What is it? This is an estimate of the molecule's 3D size. It works by first determining the molecule's overall shape (long and thin, flat, or spherical) and then calculating the volume of the form-fitting 'ellipsoid' (think of a 3D oval or a stretched-out sphere) that represents that shape.
How to Interpret It: This tells you how big a molecule is in three dimensions. Unlike molecular weight (which is about mass), this volume is about the space the molecule occupies. A large, spread-out molecule will have a higher volume than a compact, dense one, even if they weigh the same. This method is especially good at showing the size difference between a long, 'rod-shaped' molecule and a tightly-packed, 'ball-shaped' one.
What is it?

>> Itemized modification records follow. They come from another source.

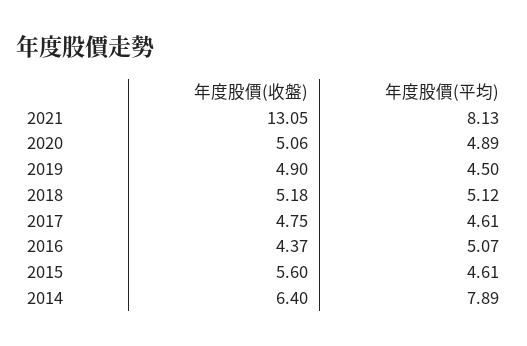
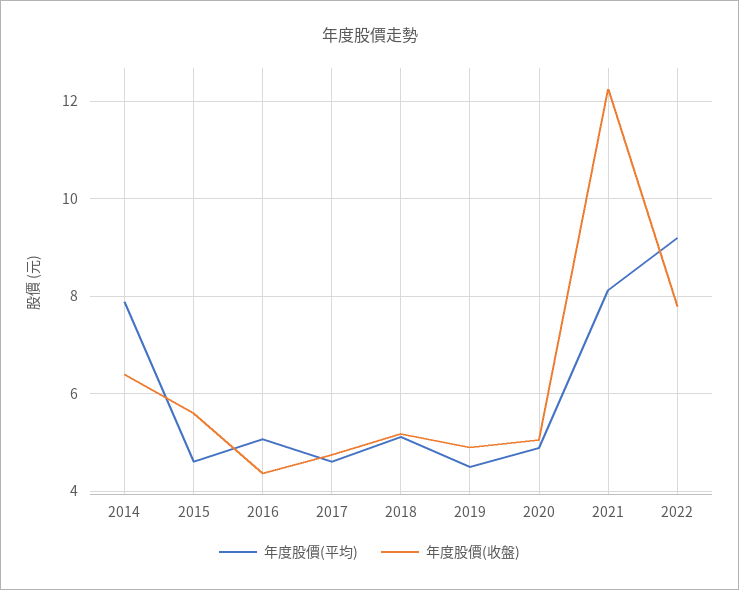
年度股價(收盤), 2021: 13.05 -> 12.2
年度股價(平均), 2022: none -> 9.2
年度股價(收盤), 2022: none -> 7.8

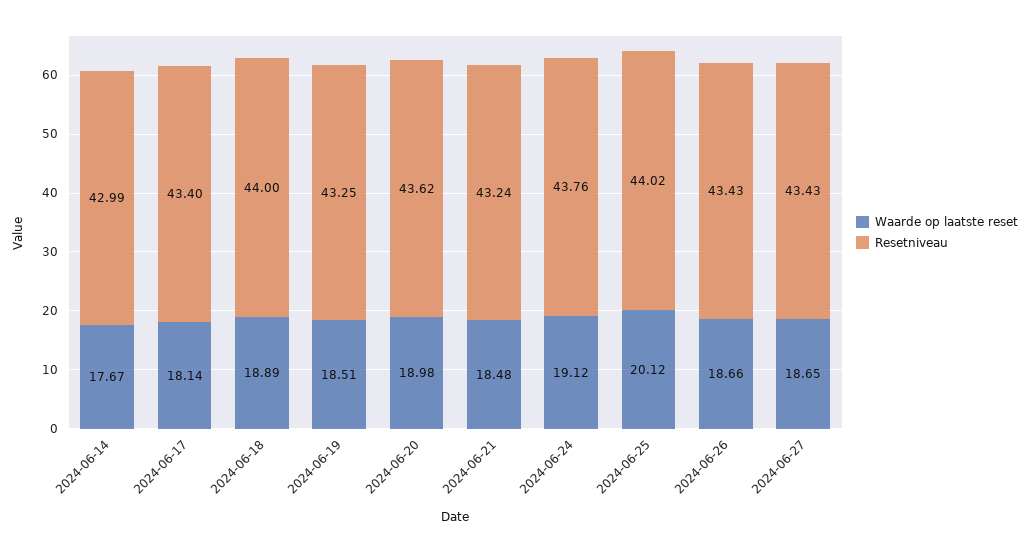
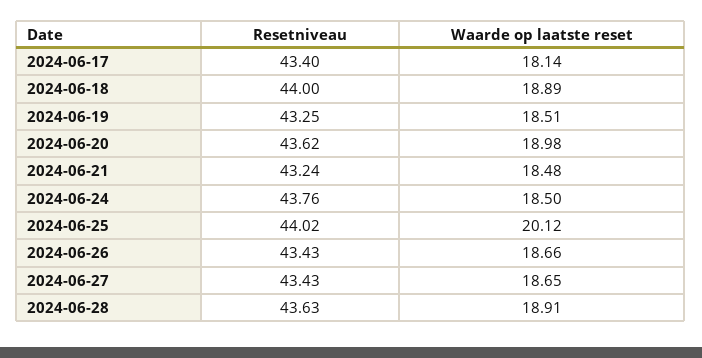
Waarde op laatste reset, 2024-06-14: 17.67 -> none
Resetniveau, 2024-06-14: 42.99 -> none
Waarde op laatste reset, 2024-06-24: 19.12 -> 18.5
Resetniveau, 2024-06-28: none -> 43.63
Waarde op laatste reset, 2024-06-28: none -> 18.91

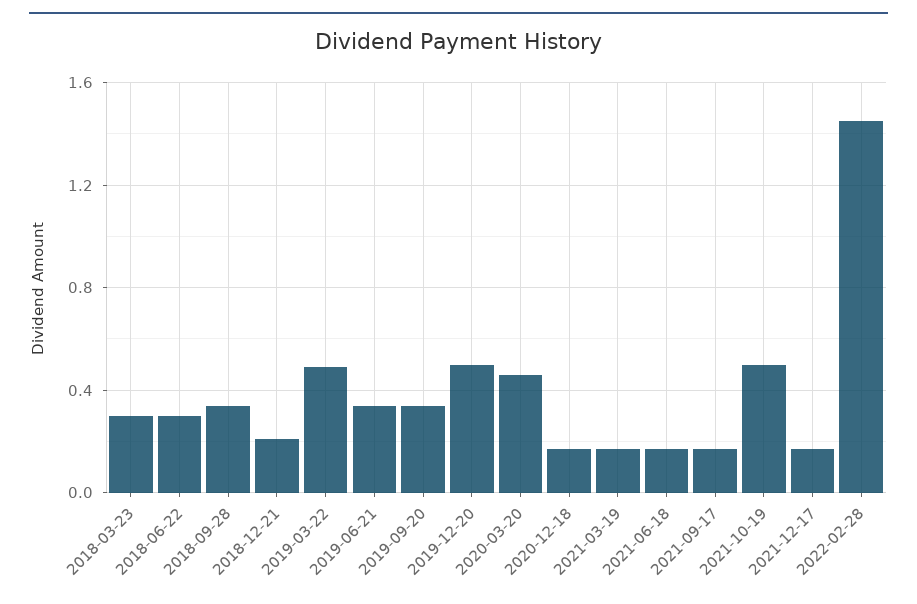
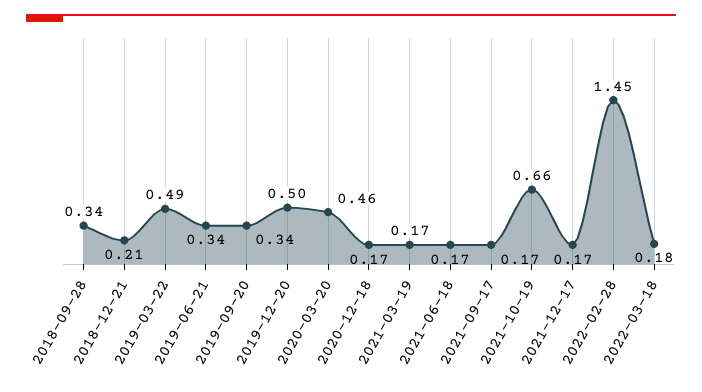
2018-03-23: 0.3 -> none
2018-06-22: 0.3 -> none
2021-10-19: 0.5 -> 0.66
2022-03-18: none -> 0.18

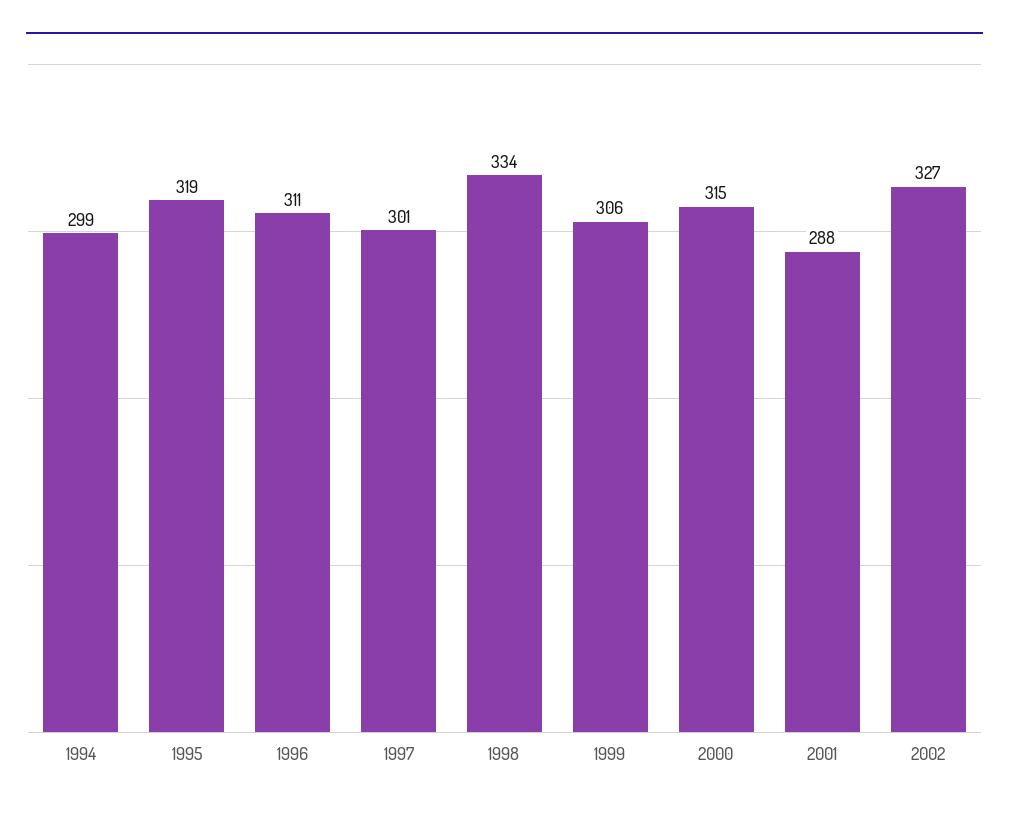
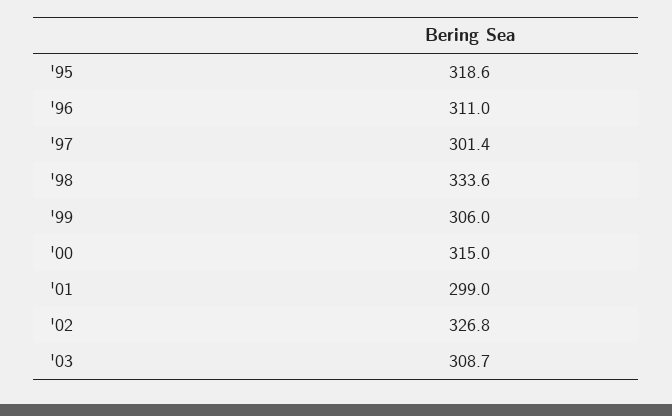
1994: 299 -> none
2001: 288 -> 299
'03: none -> 308.7

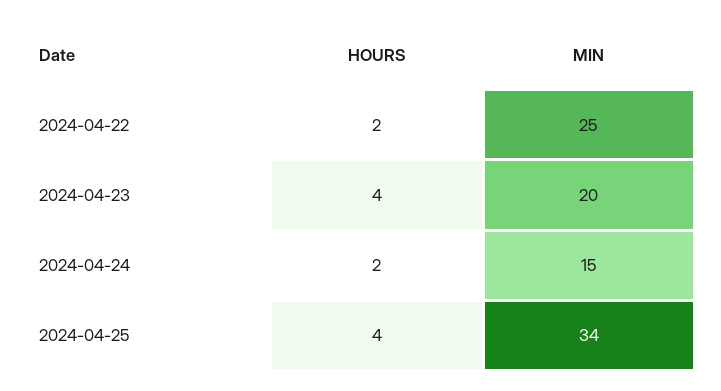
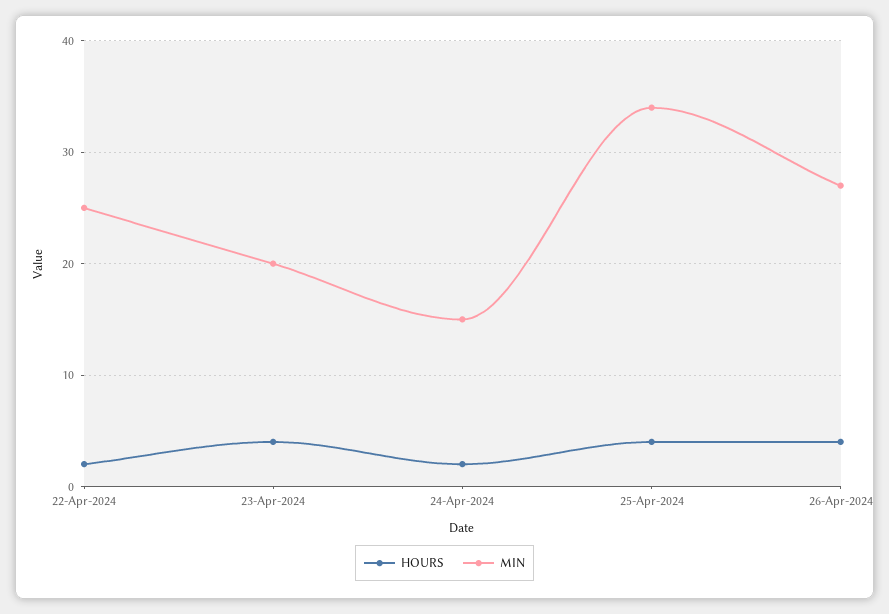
HOURS, 26-Apr-2024: none -> 4
MIN, 26-Apr-2024: none -> 27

A sophisticated metric that describes a molecule's overall 3D shape.
How to Interpret It: This metric classifies molecules by how closely they resemble one of three basic shapes:
Sphere (a ball): A compact molecule like methane.
Rod (a cigar): A long, linear molecule like butane.
Disc (a pancake): A flat, planar molecule like benzene. Molecules with similar shapes will have a high similarity score for this criterion.
What is it? A count of the number of single bonds in a molecule that can freely rotate.
How to Interpret It: This is a measure of a molecule's "floppiness" or flexibility.
A low number (like in cyclohexane) means the molecule is rigid.
A high number (like in a long alkane chain) means the molecule is very flexible and can twist into many different conformations.
What is it? A count of the sites on a molecule that can participate in hydrogen bonding.
Donors are hydrogen atoms bonded to a highly electronegative atom (N, O, F).
Acceptors are electronegative atoms (N, O, F) with lone pairs of electrons.
How to Interpret It: These counts are a direct measure of a molecule's potential to form hydrogen bonds, which is one of the most important intermolecular forces. Molecules with high donor and acceptor counts are very likely to be soluble in water.
What is it? A popular method in cheminformatics for measuring the overall similarity of two molecules' 2D structures.
How to Interpret It: Think of this as a "fingerprint comparison." The computer converts each molecule's structure into a unique digital fingerprint (a series of 1s and 0s). The Tanimoto score, which ranges from 0 to 1, measures how much these two fingerprints overlap. A score of 1.0 means they are structurally identical, while a score closer to 0 means they are very different. It's a great holistic measure of structural similarity.